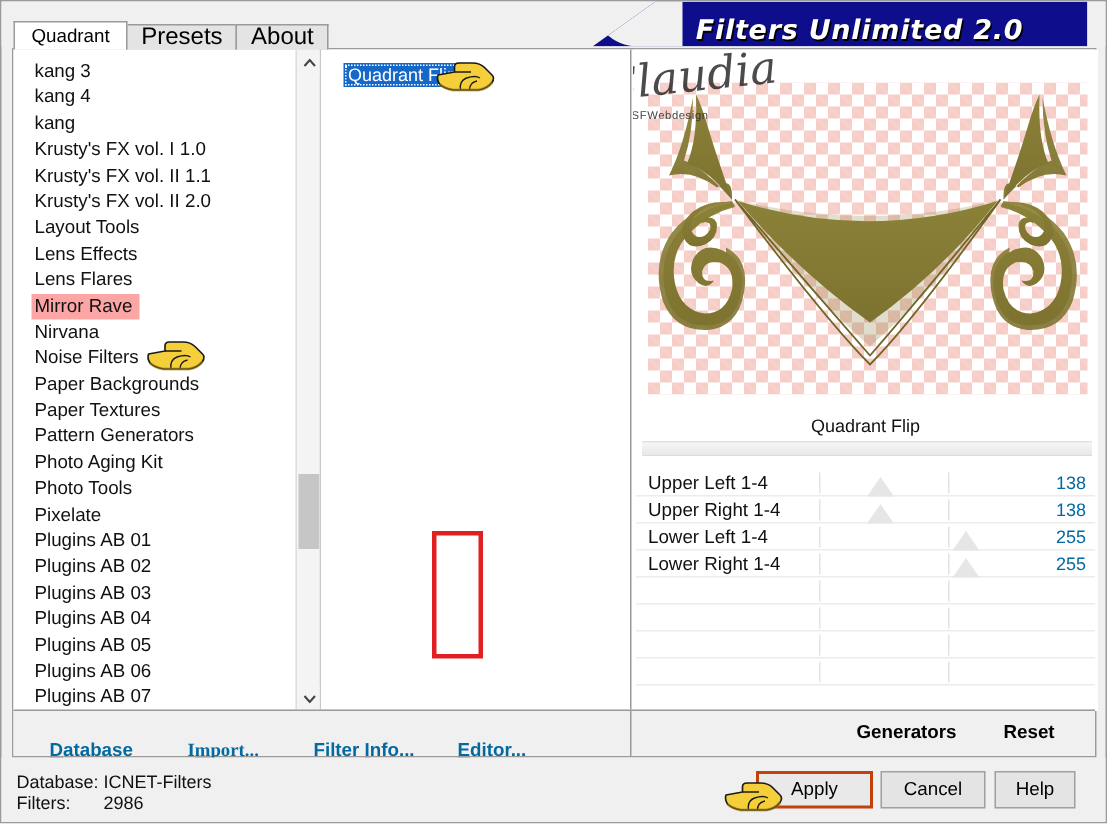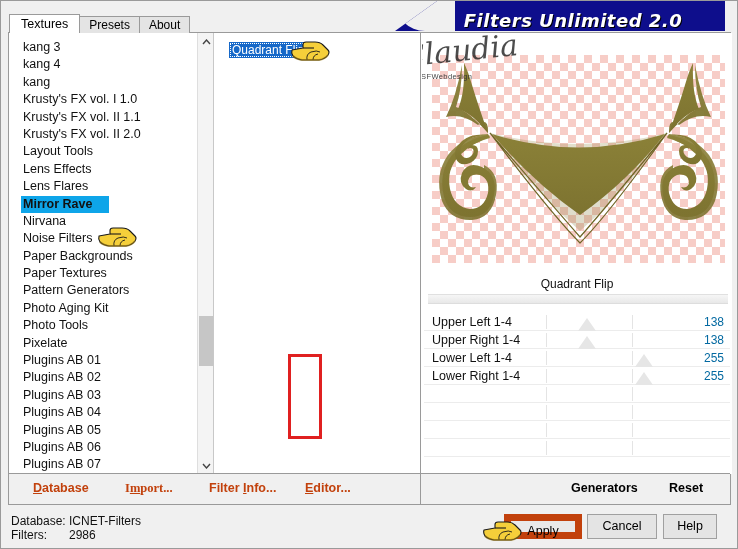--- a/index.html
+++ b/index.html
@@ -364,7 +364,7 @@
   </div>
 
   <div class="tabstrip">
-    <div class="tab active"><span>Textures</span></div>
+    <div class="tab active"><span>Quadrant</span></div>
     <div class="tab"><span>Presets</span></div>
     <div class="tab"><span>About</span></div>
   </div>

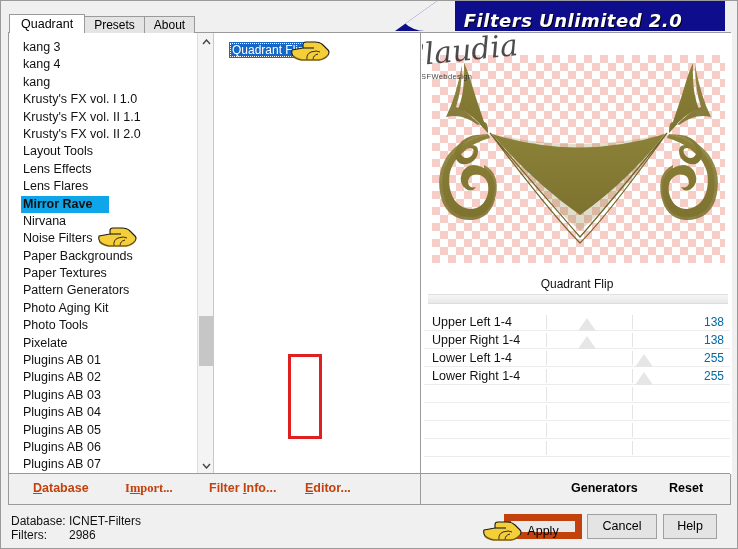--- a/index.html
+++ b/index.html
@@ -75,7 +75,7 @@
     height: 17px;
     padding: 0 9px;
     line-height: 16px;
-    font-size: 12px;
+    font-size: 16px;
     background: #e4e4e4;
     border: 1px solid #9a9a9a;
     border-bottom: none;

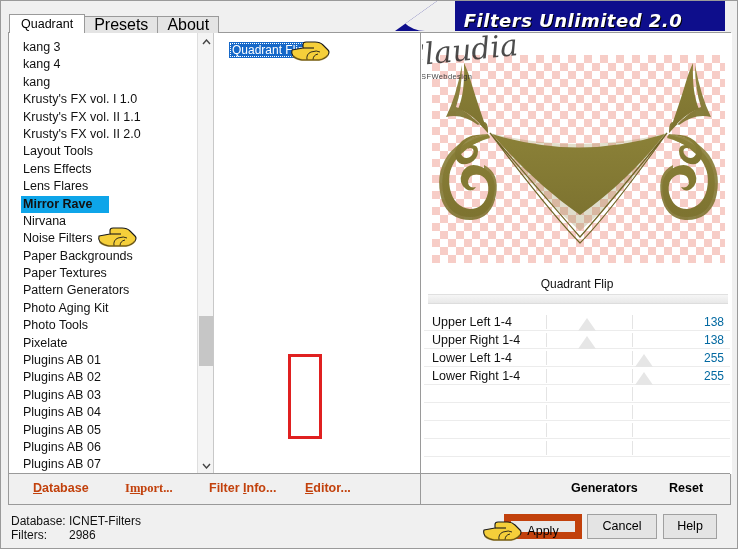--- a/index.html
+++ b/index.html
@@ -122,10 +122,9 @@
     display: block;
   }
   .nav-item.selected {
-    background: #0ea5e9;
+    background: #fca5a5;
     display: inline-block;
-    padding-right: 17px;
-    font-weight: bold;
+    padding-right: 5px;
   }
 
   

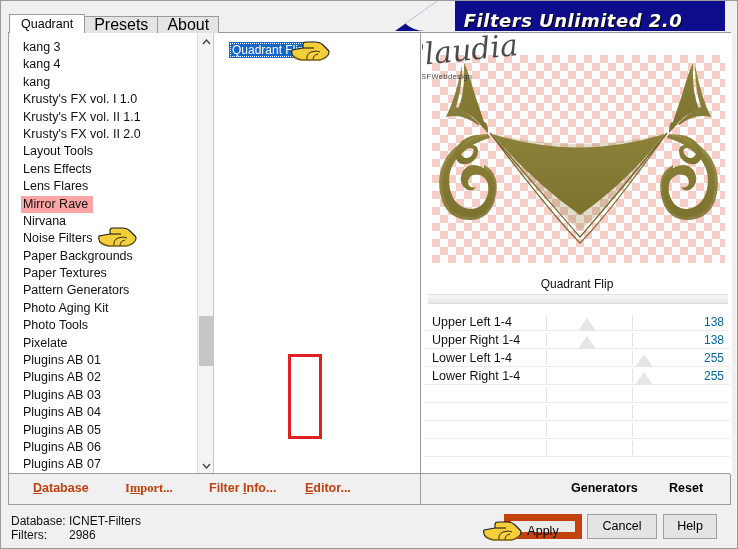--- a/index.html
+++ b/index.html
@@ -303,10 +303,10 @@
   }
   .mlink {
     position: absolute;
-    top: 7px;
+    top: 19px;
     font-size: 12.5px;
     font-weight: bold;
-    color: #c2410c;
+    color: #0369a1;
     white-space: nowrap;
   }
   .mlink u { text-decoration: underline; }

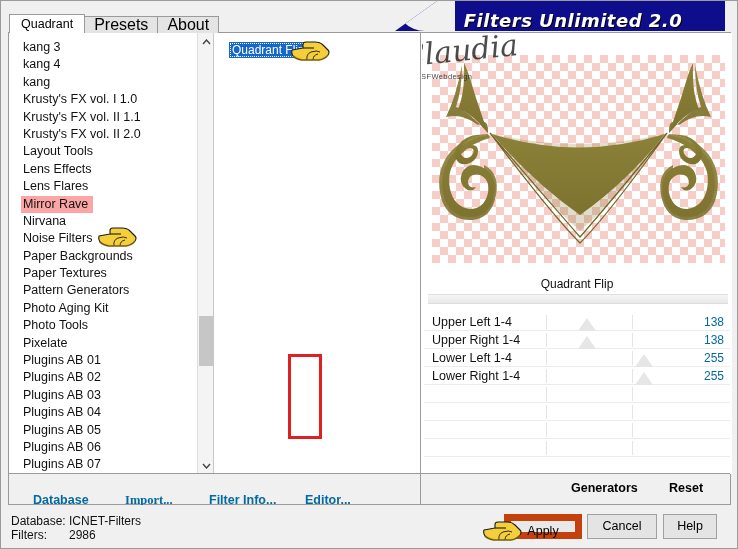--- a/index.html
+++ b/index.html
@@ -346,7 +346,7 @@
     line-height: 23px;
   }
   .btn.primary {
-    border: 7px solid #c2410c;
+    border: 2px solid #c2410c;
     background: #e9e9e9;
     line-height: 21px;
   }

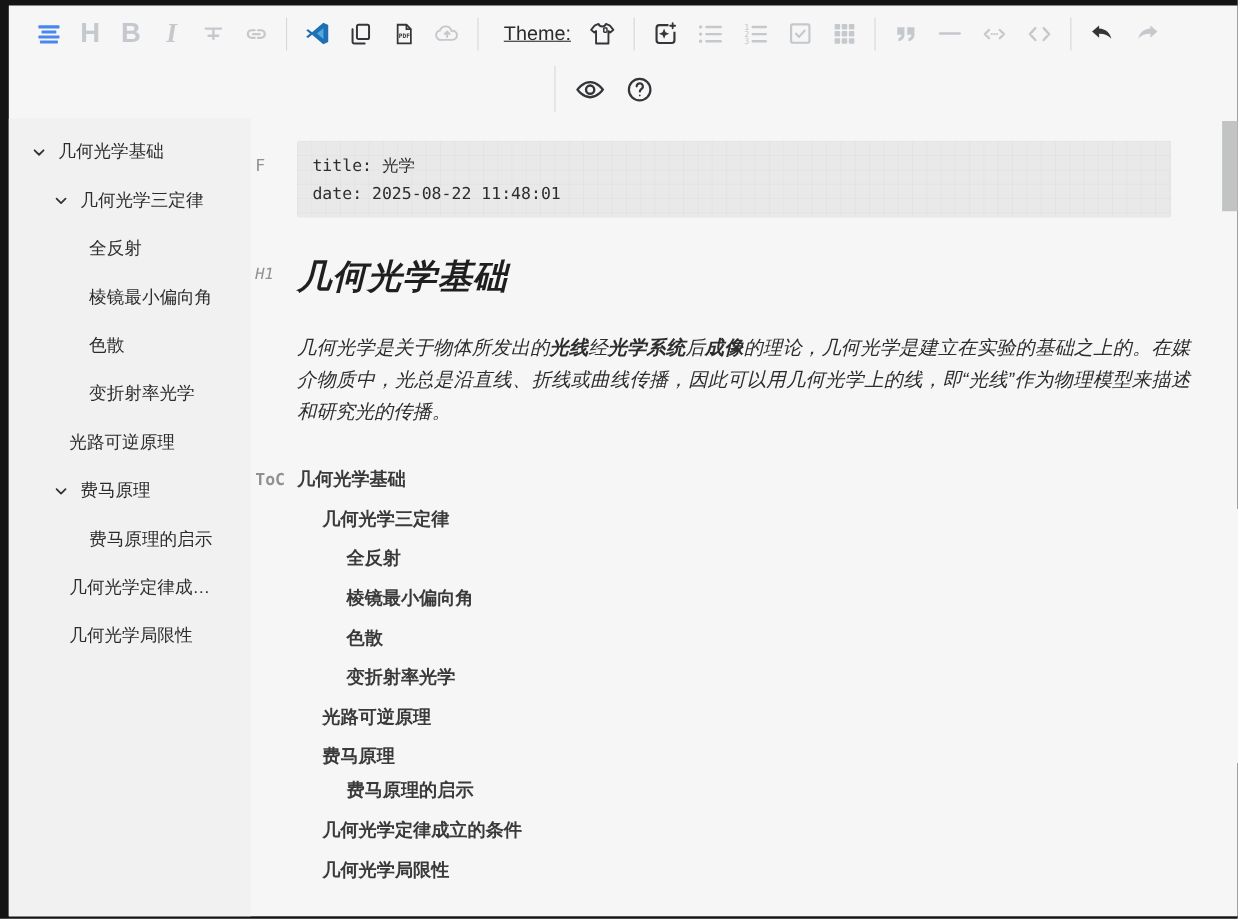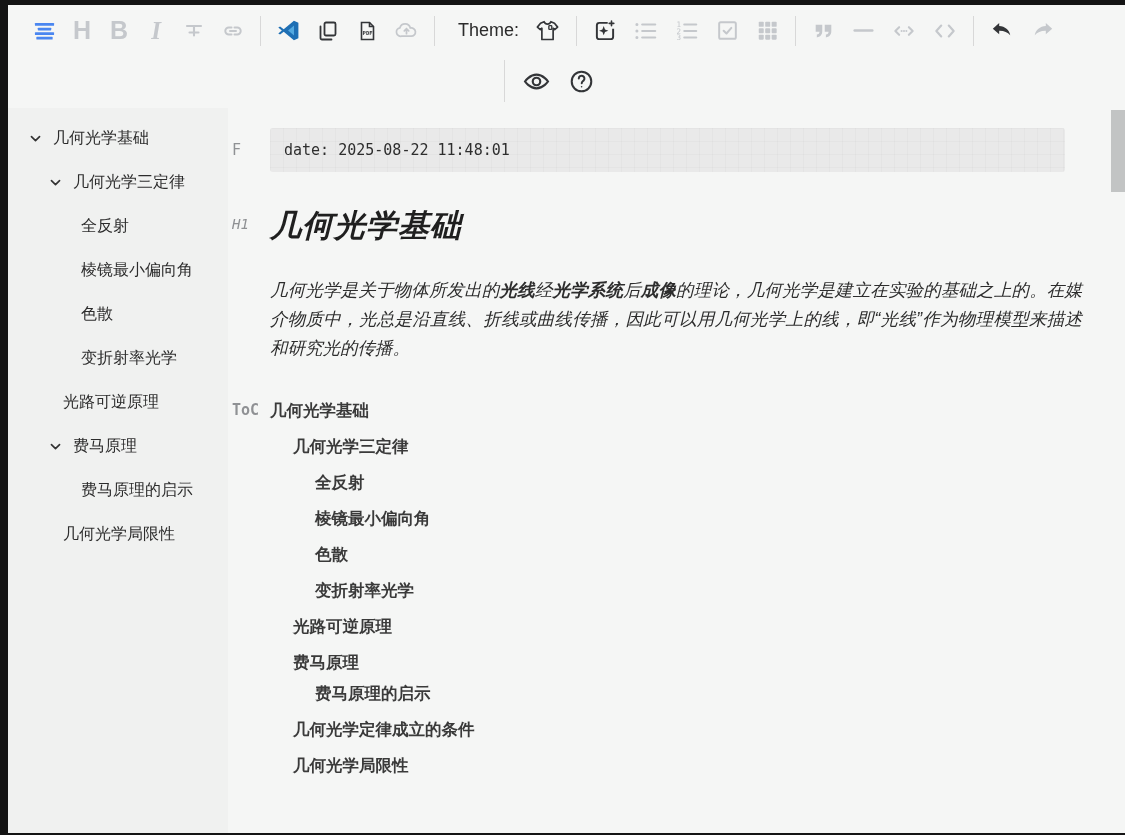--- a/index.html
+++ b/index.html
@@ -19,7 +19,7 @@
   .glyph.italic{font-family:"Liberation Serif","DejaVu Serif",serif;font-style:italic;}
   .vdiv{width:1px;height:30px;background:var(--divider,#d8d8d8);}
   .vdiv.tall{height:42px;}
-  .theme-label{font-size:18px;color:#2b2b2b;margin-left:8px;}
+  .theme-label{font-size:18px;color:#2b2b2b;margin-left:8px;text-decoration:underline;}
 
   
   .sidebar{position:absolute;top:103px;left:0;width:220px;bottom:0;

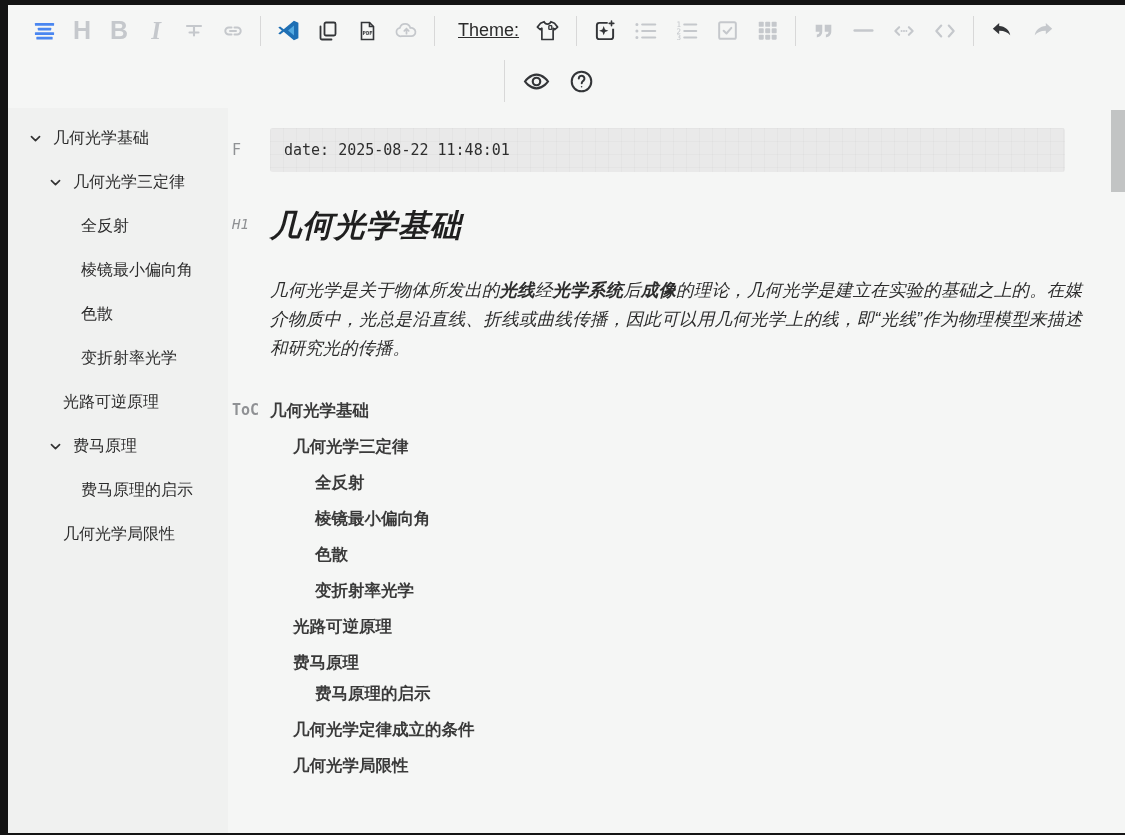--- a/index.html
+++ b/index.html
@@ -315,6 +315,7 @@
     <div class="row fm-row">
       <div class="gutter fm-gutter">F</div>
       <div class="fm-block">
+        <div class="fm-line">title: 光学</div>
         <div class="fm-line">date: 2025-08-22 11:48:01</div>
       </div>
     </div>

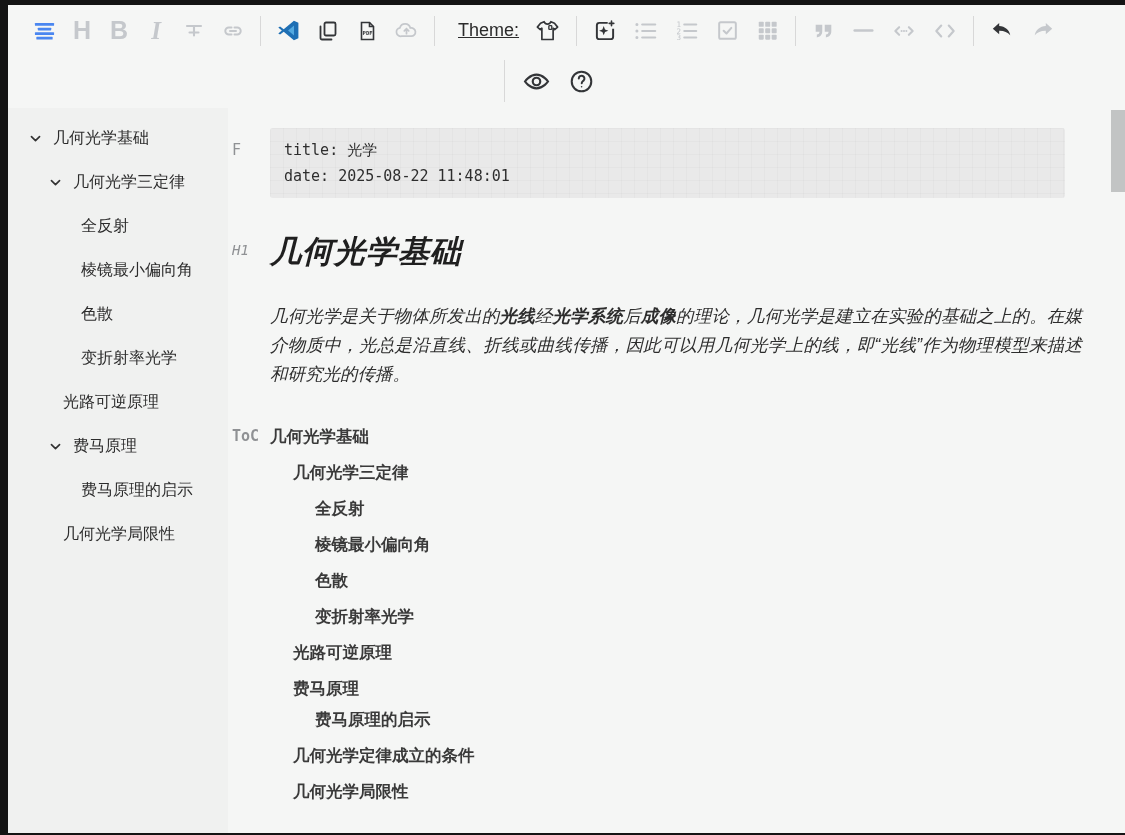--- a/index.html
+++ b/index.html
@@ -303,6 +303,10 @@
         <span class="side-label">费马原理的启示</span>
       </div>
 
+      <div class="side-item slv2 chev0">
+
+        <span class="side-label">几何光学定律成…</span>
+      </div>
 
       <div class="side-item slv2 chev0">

============================================================

▶ [WHAT IS BEING ASKED]: Every line above should be reproduced exactly, please, with no pictures included.

▶ [SOLUTION FOR THIS EXERCISE]:
--- a/index.html
+++ b/index.html
@@ -364,7 +364,7 @@
   </div>
 
   <div class="tabstrip">
-    <div class="tab active"><span>Textures</span></div>
+    <div class="tab active"><span>Quadrant</span></div>
     <div class="tab"><span>Presets</span></div>
     <div class="tab"><span>About</span></div>
   </div>

--- a/index.html
+++ b/index.html
@@ -75,7 +75,7 @@
     height: 17px;
     padding: 0 9px;
     line-height: 16px;
-    font-size: 12px;
+    font-size: 16px;
     background: #e4e4e4;
     border: 1px solid #9a9a9a;
     border-bottom: none;

--- a/index.html
+++ b/index.html
@@ -122,10 +122,9 @@
     display: block;
   }
   .nav-item.selected {
-    background: #0ea5e9;
+    background: #fca5a5;
     display: inline-block;
-    padding-right: 17px;
-    font-weight: bold;
+    padding-right: 5px;
   }
 
   

--- a/index.html
+++ b/index.html
@@ -303,10 +303,10 @@
   }
   .mlink {
     position: absolute;
-    top: 7px;
+    top: 19px;
     font-size: 12.5px;
     font-weight: bold;
-    color: #c2410c;
+    color: #0369a1;
     white-space: nowrap;
   }
   .mlink u { text-decoration: underline; }

--- a/index.html
+++ b/index.html
@@ -346,7 +346,7 @@
     line-height: 23px;
   }
   .btn.primary {
-    border: 7px solid #c2410c;
+    border: 2px solid #c2410c;
     background: #e9e9e9;
     line-height: 21px;
   }

--- a/index.html
+++ b/index.html
@@ -19,7 +19,7 @@
   .glyph.italic{font-family:"Liberation Serif","DejaVu Serif",serif;font-style:italic;}
   .vdiv{width:1px;height:30px;background:var(--divider,#d8d8d8);}
   .vdiv.tall{height:42px;}
-  .theme-label{font-size:18px;color:#2b2b2b;margin-left:8px;}
+  .theme-label{font-size:18px;color:#2b2b2b;margin-left:8px;text-decoration:underline;}
 
   
   .sidebar{position:absolute;top:103px;left:0;width:220px;bottom:0;

--- a/index.html
+++ b/index.html
@@ -315,6 +315,7 @@
     <div class="row fm-row">
       <div class="gutter fm-gutter">F</div>
       <div class="fm-block">
+        <div class="fm-line">title: 光学</div>
         <div class="fm-line">date: 2025-08-22 11:48:01</div>
       </div>
     </div>

--- a/index.html
+++ b/index.html
@@ -303,6 +303,10 @@
         <span class="side-label">费马原理的启示</span>
       </div>
 
+      <div class="side-item slv2 chev0">
+
+        <span class="side-label">几何光学定律成…</span>
+      </div>
 
       <div class="side-item slv2 chev0">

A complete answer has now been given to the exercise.